DIRECTIONS FOR THIS TASK:
With the first line below as the start and the line containing "font-size: 32px ->" as the end, copy every line between them exactly, ends included.
Segment Start: MATERIALS PROVIDED
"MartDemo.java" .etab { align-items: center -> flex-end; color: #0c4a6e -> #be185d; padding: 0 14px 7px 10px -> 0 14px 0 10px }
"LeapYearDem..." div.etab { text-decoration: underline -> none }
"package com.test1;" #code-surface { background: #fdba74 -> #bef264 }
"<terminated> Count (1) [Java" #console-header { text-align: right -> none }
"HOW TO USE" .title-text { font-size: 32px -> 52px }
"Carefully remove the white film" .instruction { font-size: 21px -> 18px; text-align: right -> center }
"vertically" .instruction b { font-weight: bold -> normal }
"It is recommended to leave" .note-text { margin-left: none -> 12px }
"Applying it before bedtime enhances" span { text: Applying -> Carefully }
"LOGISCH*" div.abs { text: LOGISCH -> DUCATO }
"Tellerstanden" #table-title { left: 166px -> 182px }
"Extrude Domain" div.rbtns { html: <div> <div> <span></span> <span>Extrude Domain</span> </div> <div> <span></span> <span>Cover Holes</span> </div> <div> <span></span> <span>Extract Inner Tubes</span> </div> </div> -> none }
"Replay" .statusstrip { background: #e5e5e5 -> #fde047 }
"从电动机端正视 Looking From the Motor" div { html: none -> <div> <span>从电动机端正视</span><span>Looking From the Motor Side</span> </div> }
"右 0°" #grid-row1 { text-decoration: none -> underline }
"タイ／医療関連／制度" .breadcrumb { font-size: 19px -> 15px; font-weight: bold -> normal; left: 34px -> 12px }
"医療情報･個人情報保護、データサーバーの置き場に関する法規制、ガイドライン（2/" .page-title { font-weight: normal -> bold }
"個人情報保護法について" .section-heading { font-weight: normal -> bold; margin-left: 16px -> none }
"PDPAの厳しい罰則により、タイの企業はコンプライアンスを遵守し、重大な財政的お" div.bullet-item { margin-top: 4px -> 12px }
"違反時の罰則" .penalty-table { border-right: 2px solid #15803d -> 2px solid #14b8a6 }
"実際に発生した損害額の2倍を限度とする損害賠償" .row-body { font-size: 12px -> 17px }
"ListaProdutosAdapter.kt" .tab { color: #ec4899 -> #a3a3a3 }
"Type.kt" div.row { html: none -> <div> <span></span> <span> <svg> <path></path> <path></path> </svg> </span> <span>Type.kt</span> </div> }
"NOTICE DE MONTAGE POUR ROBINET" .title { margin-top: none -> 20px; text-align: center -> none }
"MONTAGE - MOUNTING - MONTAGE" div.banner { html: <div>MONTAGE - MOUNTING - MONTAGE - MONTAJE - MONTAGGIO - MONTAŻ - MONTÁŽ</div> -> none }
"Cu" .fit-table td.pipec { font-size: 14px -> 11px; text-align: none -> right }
Segment End: MATERIALS PROVIDED
TASK OUTPUT:
"MartDemo.java" .etab { align-items: center -> flex-end; color: #0c4a6e -> #be185d; padding: 0 14px 7px 10px -> 0 14px 0 10px }
"LeapYearDem..." div.etab { text-decoration: underline -> none }
"package com.test1;" #code-surface { background: #fdba74 -> #bef264 }
"<terminated> Count (1) [Java" #console-header { text-align: right -> none }
"HOW TO USE" .title-text { font-size: 32px -> 52px }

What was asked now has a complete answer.